The NSDL Scout Report for Life Sciences -- Volume 2, Number 21

October 31, 2003

A Publication of the Internet Scout Project
Computer Sciences Department, University of Wisconsin-Madison




Topic In Depth


Census of Marine Life [pdf, QuickTime]

Three years into the most extensive biological inventory ever attempted, scientists working on the Census of Marine Life (CoML) have already found over 200,000 marine species -- just a fraction of what they expect to find at the end of this 10-year project. The CoML Web site "is designed to provide quick and easy access the all elements of the CoML and basic information about each element;" including field project overviews and reports, timely news articles, and other resources. Readers will also find the recently released "Baseline Report of the Census of Marine Life 2003" and a draft plan outlining the next 7 years. The site also includes fantastic photos of newly described species, QuickTime movies from the field, and other cool features. [RS]
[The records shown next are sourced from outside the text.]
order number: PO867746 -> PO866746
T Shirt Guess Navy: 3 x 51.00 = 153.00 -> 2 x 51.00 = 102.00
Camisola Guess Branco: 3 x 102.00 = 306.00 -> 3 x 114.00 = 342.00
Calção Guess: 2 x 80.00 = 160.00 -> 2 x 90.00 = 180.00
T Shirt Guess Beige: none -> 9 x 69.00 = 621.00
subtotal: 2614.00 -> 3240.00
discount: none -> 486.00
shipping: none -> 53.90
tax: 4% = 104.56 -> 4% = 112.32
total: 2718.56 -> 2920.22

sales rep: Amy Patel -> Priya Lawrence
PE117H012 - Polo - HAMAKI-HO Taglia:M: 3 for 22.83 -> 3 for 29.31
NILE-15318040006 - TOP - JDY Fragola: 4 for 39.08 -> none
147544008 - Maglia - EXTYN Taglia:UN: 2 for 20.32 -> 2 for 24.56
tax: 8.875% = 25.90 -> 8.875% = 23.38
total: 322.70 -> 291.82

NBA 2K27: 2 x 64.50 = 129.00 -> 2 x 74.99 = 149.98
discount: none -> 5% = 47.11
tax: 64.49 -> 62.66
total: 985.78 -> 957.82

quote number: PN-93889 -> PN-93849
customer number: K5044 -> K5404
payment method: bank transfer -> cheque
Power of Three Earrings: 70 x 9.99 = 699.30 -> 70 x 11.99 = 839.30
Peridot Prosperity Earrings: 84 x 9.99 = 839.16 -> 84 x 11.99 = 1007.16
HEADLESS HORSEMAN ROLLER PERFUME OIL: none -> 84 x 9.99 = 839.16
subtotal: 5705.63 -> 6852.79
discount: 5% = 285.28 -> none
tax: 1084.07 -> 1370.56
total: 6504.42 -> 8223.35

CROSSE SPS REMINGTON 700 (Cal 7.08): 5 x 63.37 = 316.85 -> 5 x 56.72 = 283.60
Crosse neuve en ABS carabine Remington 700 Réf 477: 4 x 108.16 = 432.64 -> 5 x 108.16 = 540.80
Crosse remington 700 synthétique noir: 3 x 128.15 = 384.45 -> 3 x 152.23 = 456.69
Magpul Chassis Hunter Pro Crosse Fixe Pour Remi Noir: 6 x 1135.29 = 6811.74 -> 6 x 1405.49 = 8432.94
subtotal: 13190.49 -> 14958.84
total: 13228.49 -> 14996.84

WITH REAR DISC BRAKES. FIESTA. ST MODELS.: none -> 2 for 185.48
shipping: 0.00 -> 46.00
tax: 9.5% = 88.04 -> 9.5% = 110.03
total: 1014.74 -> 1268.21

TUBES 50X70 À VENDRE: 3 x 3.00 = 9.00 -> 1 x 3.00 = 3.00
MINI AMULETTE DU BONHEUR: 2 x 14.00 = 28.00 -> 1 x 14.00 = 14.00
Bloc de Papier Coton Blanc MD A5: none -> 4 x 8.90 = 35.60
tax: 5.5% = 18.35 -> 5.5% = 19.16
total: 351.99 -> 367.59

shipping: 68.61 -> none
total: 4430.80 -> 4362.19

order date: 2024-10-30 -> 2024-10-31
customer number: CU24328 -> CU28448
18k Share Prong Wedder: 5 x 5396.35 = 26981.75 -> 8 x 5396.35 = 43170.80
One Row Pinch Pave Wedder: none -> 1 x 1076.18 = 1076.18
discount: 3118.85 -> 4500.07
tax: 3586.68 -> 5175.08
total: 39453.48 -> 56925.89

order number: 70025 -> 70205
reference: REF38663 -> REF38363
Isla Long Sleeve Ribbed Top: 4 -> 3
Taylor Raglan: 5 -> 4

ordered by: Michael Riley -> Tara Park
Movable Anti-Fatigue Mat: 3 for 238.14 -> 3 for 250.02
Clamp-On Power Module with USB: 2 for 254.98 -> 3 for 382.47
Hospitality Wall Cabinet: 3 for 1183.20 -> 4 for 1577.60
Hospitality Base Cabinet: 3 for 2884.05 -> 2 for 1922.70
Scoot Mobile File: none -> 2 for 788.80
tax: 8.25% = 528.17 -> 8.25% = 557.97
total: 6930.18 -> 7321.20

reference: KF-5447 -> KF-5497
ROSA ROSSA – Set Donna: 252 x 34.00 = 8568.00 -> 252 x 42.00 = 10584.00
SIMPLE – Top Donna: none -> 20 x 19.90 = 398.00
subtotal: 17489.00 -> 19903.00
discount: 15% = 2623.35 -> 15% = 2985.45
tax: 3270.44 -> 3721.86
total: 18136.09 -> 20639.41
GM Crops: Time to Choose [pdf]

As this Nature Web focus explains, "just four countries account for 99% of the world's commercially grown transgenic crops," and other countries "have been stalling over whether to embrace transgenic agriculture, but won't be able to put off the decision for much longer." Readers can get an in-depth look at this issue with free features from Nature, including recent news articles, an interactive map of the world, and a link to Nature Reviews Genetics (also free of charge). [RS]

PLANTS: Plant Materials Publications [pdf]

Plants Materials Publications (PM Pubs) allows bibliographic searches of journal articles, brochures, fact sheets, technical reports, and other documents produced by the Plant Materials Program of USDA's Natural Resource Conservation Service (NRCS). As part of NRCS's online PLANTS Database, PM Pubs "deals with the selection, establishment, growth, management, and uses of the hundreds of plants -- especially NRCS Improved Conservation Releases -- that NRCS uses for land conservation activities." Users may quickly and easily search the database by publication type, geographical area, and the usual bibliographic search options. [RS]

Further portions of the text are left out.